DESCRIPTION OF THE TASK
Among the entries, find each line that includes the string "none" and list it.
MATERIAL SUPPLIED Block Start
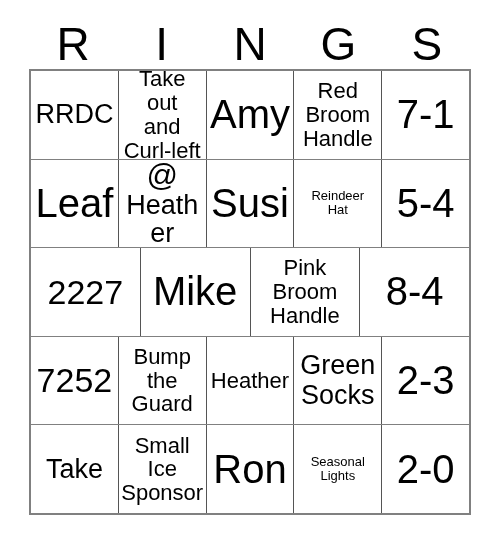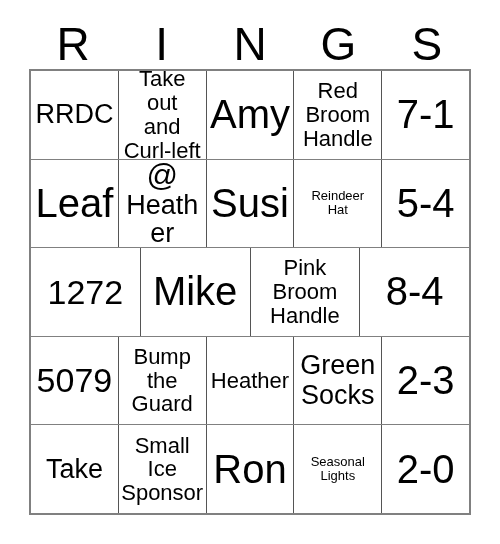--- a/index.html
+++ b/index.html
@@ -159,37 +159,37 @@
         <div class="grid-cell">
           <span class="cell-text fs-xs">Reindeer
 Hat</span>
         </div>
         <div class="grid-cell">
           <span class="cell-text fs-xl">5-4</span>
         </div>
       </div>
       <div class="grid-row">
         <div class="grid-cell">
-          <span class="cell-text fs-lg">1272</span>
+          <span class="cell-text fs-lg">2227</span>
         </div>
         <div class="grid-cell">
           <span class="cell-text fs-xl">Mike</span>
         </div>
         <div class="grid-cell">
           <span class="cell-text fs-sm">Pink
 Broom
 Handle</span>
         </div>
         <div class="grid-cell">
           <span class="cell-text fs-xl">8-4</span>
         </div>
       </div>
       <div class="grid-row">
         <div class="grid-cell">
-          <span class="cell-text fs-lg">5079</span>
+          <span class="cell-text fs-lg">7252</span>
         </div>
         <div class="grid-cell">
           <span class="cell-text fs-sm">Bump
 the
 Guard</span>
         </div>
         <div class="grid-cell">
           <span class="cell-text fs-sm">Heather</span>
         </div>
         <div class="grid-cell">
MATERIAL SUPPLIED Block End
MATERIAL SUPPLIED Block Start
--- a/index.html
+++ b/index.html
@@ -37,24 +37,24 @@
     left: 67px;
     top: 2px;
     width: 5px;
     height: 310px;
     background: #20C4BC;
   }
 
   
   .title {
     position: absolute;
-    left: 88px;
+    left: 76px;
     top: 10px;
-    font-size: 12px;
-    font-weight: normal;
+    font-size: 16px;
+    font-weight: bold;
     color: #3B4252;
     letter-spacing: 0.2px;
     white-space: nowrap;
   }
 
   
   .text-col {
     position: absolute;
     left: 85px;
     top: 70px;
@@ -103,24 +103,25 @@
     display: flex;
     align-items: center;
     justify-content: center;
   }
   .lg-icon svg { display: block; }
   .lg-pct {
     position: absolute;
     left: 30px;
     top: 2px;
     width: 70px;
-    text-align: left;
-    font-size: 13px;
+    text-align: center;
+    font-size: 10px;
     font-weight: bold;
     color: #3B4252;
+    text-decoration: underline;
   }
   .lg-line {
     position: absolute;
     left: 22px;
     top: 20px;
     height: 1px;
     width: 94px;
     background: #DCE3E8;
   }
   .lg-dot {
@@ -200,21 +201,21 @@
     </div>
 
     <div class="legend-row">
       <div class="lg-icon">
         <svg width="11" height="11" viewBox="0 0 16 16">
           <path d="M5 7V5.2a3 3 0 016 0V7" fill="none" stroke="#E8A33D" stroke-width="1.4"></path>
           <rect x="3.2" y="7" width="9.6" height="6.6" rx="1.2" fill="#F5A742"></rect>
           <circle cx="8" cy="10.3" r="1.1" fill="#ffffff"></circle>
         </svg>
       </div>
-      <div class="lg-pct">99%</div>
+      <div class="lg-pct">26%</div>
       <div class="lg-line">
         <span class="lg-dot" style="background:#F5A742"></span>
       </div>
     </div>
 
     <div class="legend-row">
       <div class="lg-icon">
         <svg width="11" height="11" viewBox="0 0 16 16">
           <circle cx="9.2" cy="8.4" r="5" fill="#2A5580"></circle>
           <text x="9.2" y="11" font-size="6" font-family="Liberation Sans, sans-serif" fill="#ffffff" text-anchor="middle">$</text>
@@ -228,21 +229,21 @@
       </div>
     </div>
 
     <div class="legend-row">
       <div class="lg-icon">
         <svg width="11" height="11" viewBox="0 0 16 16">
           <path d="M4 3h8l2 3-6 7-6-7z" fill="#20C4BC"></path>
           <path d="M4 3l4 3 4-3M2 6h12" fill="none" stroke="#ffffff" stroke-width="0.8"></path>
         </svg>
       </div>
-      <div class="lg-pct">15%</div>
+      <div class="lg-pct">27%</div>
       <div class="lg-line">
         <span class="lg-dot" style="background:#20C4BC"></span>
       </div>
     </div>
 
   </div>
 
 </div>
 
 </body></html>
MATERIAL SUPPLIED Block End
YOUR RESPONSE
           <path d="M5 7V5.2a3 3 0 016 0V7" fill="none" stroke="#E8A33D" stroke-width="1.4"></path>
           <path d="M4 3l4 3 4-3M2 6h12" fill="none" stroke="#ffffff" stroke-width="0.8"></path>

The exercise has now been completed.